Tutorial 2: Parameter Estimation

Note: The NLopt solvers are used for the tutorial, but are an optional to the installation. See the install instructions for more information about installing NLopt.

This tutorial provides a very simple example of using the sampling with optimization. Sampling can be used to do optimization under uncertainty where there are several scenarios with differing values of uncertain parameters. Sampling can also be used to do parameter estimation, where estimated values must be compared against several data points. This tutorial will focus on parameter estimation.
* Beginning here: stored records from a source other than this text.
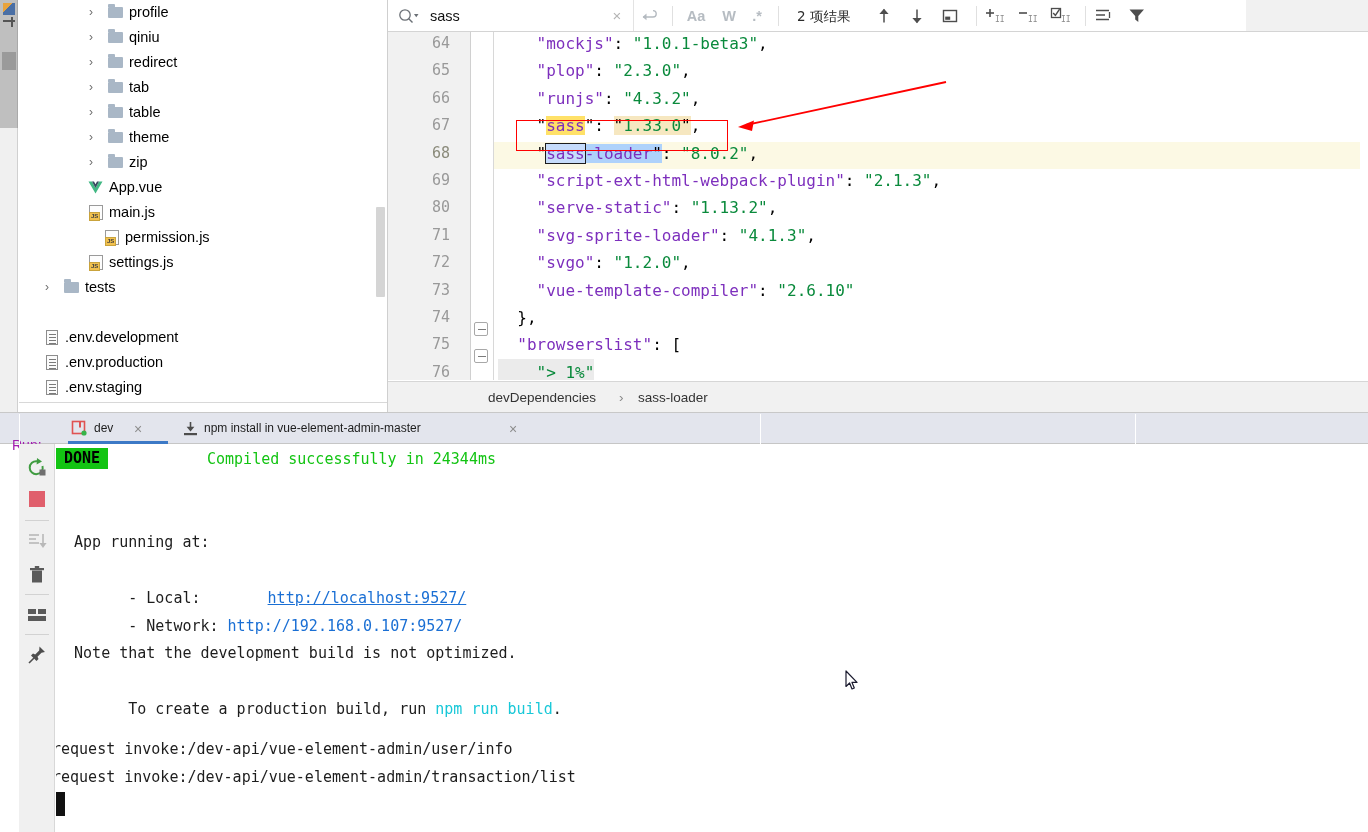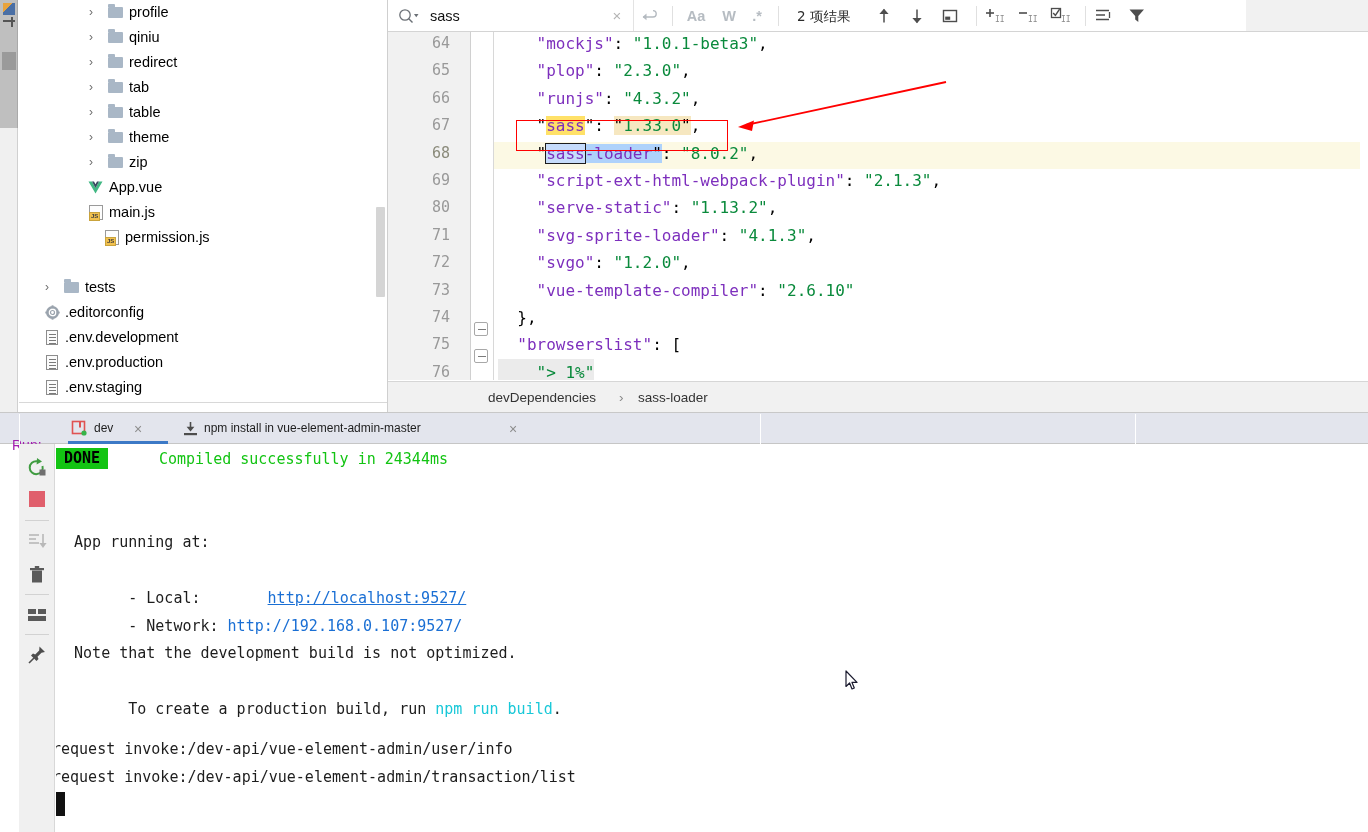--- a/index.html
+++ b/index.html
@@ -208,21 +208,21 @@
     position:absolute; left:56px; top:32px; width:1312px; height:388px;
     background:#ffffff; overflow:hidden;
     font-family:"DejaVu Sans Mono", monospace; font-size:15px;
   }
   .cline { position:absolute; left:0; height:27.5px; line-height:27.5px; white-space:pre; }
   #done-badge {
     position:absolute; left:0; top:4px; padding:0 8px; height:21px; line-height:21px;
     background:#13c413; color:#000; font-family:"DejaVu Sans Mono", monospace;
     font-size:15px; font-weight:bold;
   }
-  .green { color:#13c413; }
+  .green { color:#13c413;margin-left:48px; }
   .cyan  { color:#19c8d8; }
   .link  { color:#1a6fd4; }
   .link.hovered { text-decoration:underline;padding-left:40px; }
   #caret-block {
     position:absolute; left:0; top:0; width:11px; height:24px; background:#111;
   }
 
   #cursor { position:absolute; left:845px; top:670px; width:14px; height:21px; }
 </style>
 </head>
@@ -302,39 +302,32 @@
           <div class="js-ico"></div>
         </div>
         <div class="tlabel" style="left: 90px;">main.js</div>
       </div>
       <div class="tree-row" style="top: 225px; position: absolute; left: 16px; right: 0px;">
         <div class="ticon" style="left: 68px;">
           <div class="js-ico"></div>
         </div>
         <div class="tlabel" style="left: 90px;">permission.js</div>
       </div>
+      <div class="tree-row" style="top: 250px; position: absolute; left: 0px; right: 0px;">
+        <div class="ticon" style="left: 68px;">
+          <div class="js-ico"></div>
+        </div>
+        <div class="tlabel" style="left: 90px;">settings.js</div>
+      </div>
       <div class="tree-row" style="top: 275px; position: absolute; left: 0px; right: 0px;">
         <div class="arrow" style="left: 22px;">›</div>
         <div class="ticon" style="left: 44px;">
           <div class="folder-ico"></div>
         </div>
         <div class="tlabel" style="left: 66px;">tests</div>
-      </div>
-      <div class="tree-row" style="top: 300px; position: absolute; left: 0px; right: 0px;">
-        <div class="ticon" style="left: 24px;">
-          <svg class="gear-ico" viewBox="0 0 15 15">
-            <circle cx="7.5" cy="7.5" r="5.2" fill="none" stroke="#9aa3ad" stroke-width="2.6"></circle>
-            <circle cx="7.5" cy="7.5" r="2" fill="#fff" stroke="#9aa3ad" stroke-width="1.2"></circle>
-            <rect x="6.6" y="0.3" width="1.9" height="3" fill="#9aa3ad"></rect>
-            <rect x="6.6" y="11.7" width="1.9" height="3" fill="#9aa3ad"></rect>
-            <rect x="0.3" y="6.6" width="3" height="1.9" fill="#9aa3ad"></rect>
-            <rect x="11.7" y="6.6" width="3" height="1.9" fill="#9aa3ad"></rect>
-          </svg>
-        </div>
-        <div class="tlabel" style="left: 46px;">.editorconfig</div>
       </div>
       <div class="tree-row" style="top: 325px; position: absolute; left: 0px; right: 0px;">
         <div class="ticon" style="left: 24px;">
           <div class="file-ico">
             <span></span>
           </div>
         </div>
         <div class="tlabel" style="left: 46px;">.env.development</div>
       </div>
       <div class="tree-row" style="top: 350px; position: absolute; left: 0px; right: 0px;">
At any point in this tutorial, the FOQUS session can be saved and the tutorial can be started again from that point.

The model is given by Equation (1). The unknown parameters are \(a\), \(b\), and \(c\). The x and y data are given in Table x-y Data.

(1)\[y = ax^2 + bx + c\]

x-y Data
Sample	1	2	3	4	5
x	0	1	2	3	4
y	1	0	3	10	21

The first step is to create a flowsheet with one node. The node will have the input variables: a, b, c, x, and ydata; and output variable y.

Open FOQUS.
In the Session Name field, enter “PE_tutorial” (see Figure Session Setup).
Click the Flowsheet button in the top toolbar.

Session Setup

Add a node to the flowsheet named “model.”
1. Click Add Node in the left toolbar (see Figure Adding Node and Inputs).
2. Click anywhere on the gridded flowsheet area.
3. Select “model” in the Name drop-down list and then click OK.
Click the Selection Mode icon in the left toolbar (see Figure Adding Node and Inputs).
Click the Node Editor icon in the left toolbar (see Figure Adding Node and Inputs).
In the Node Edit input table, add the variables a, b, c, x, and ydata. The ydata variable will be used as an input for the known y sample point data, later in the tutorial.
1. Click the Add Input icon (see Figure Adding Node and Inputs).
2. Enter “a” for the variable name in the Name column.
3. Enter -10 and 10 for the min and max in the Min and Max columns for a, b, c, and x.
4. Repeat for all of the inputs.
5. Enter 1 for the value of a, b, and c in the Value column.
6. Enter 2 for the value of x in the Value column.
7. The Value, Min, and Max for ydata do not matter.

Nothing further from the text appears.